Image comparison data
BEGIN

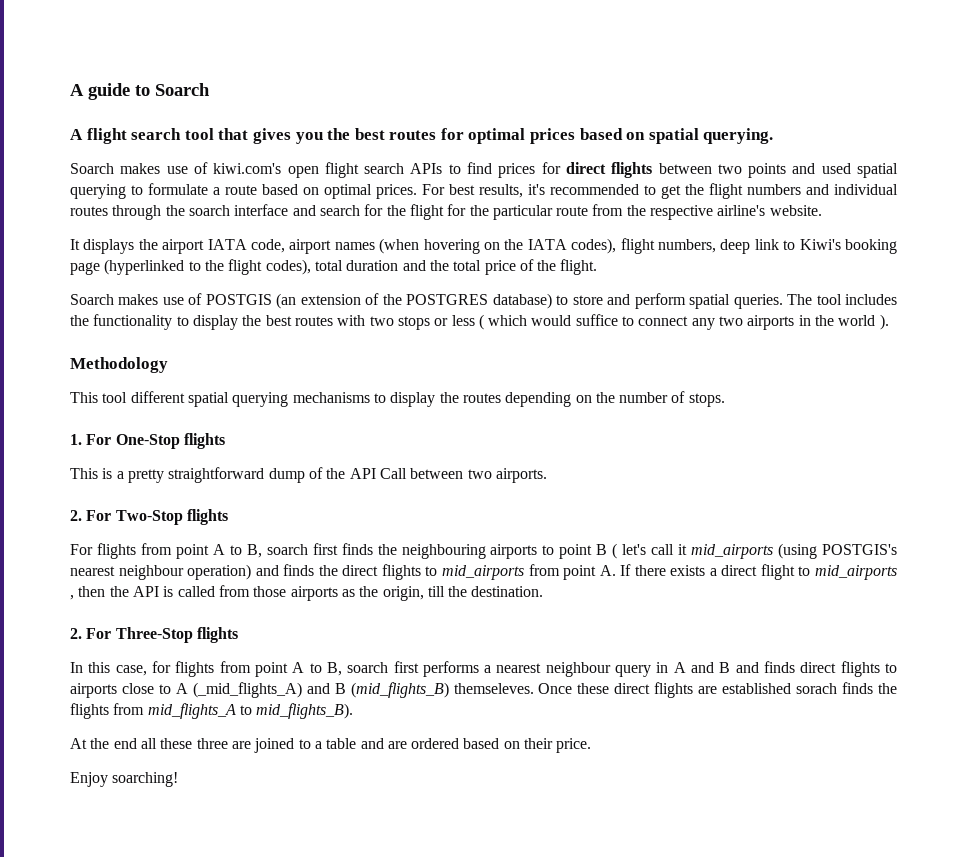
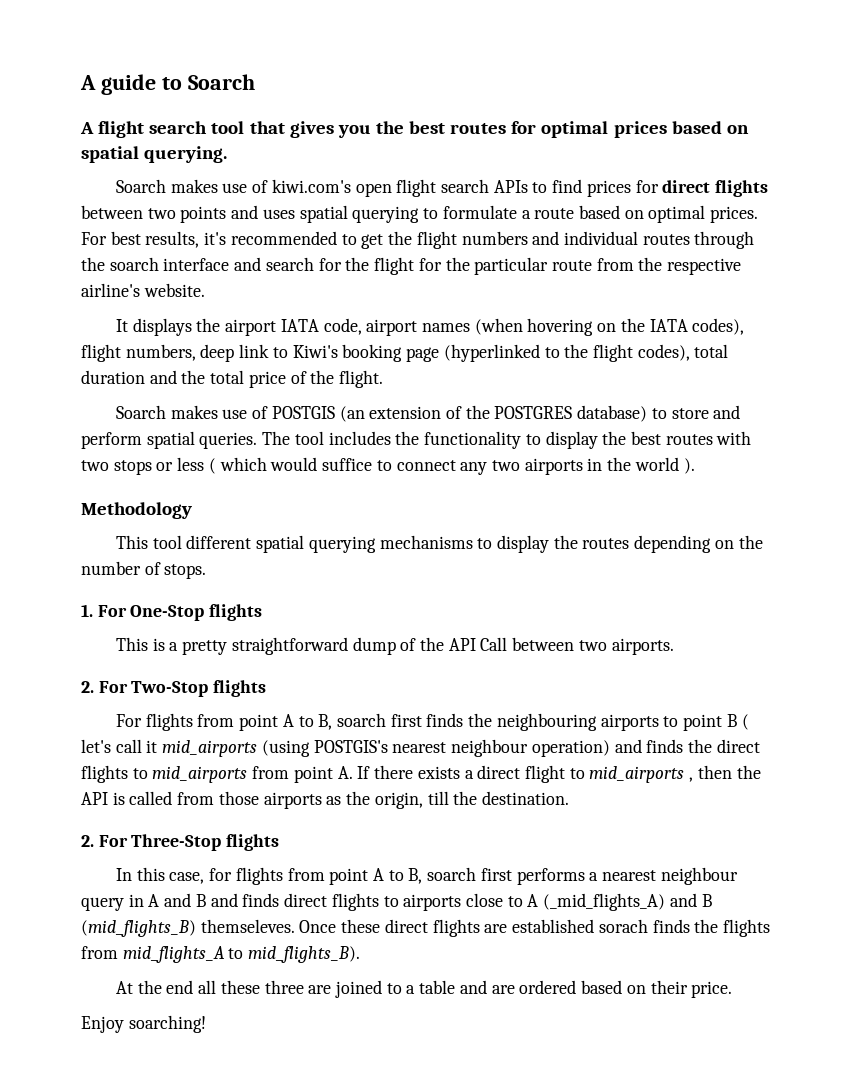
- Soarch makes use of kiwi.com's open flight search APIs to find prices for direct flights between two points and used spatial querying to formulate a route based on optimal prices.
+ Soarch makes use of kiwi.com's open flight search APIs to find prices for direct flights between two points and uses spatial querying to formulate a route based on optimal prices.

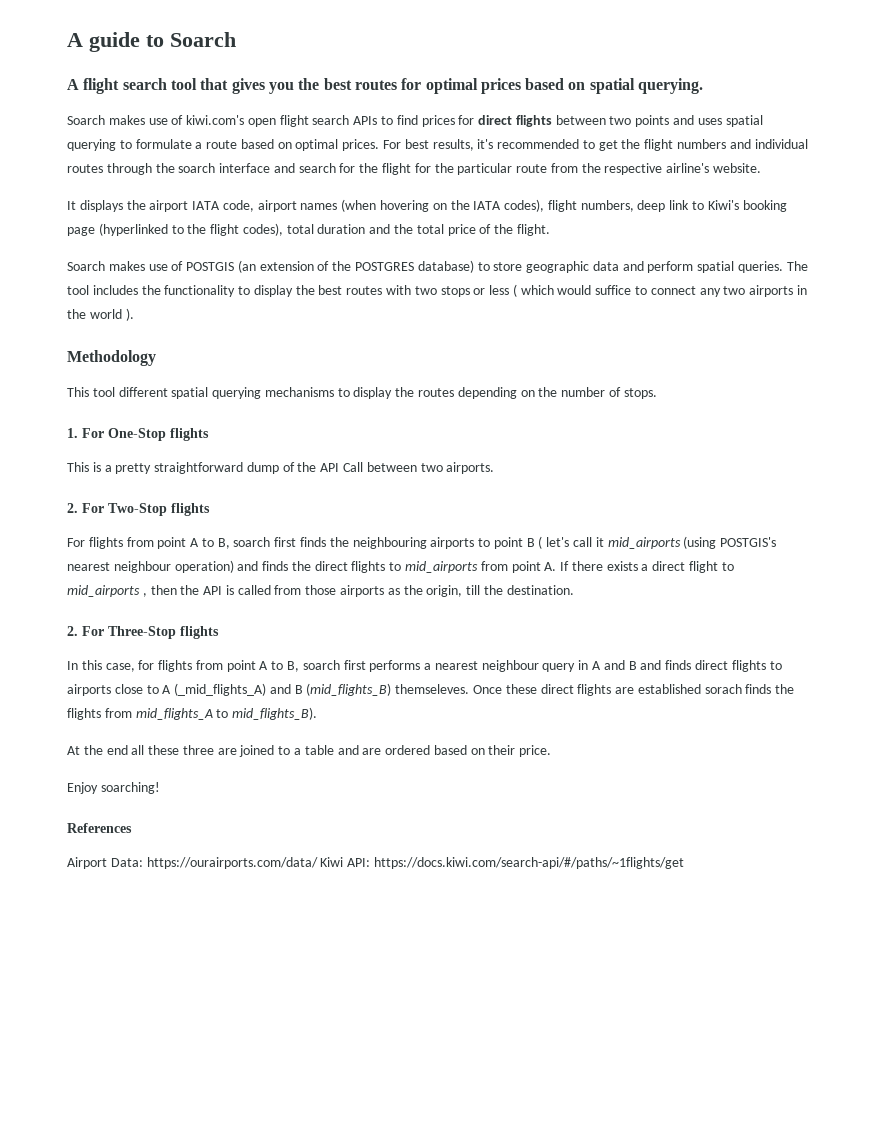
- Soarch makes use of POSTGIS (an extension of the POSTGRES database) to store and perform spatial queries.
+ Soarch makes use of POSTGIS (an extension of the POSTGRES database) to store geographic data and perform spatial queries.
+ References
+ Airport Data: https://ourairports.com/data/ Kiwi API: https://docs.kiwi.com/search-api/#/paths/~1flights/get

END

WHAT THE EXERCISE ASKS: Collect every line above that contains the word "open".

RESPONSE BELOW:
- Soarch makes use of kiwi.com's open flight search APIs to find prices for direct flights between two points and used spatial querying to formulate a route based on optimal prices.
+ Soarch makes use of kiwi.com's open flight search APIs to find prices for direct flights between two points and uses spatial querying to formulate a route based on optimal prices.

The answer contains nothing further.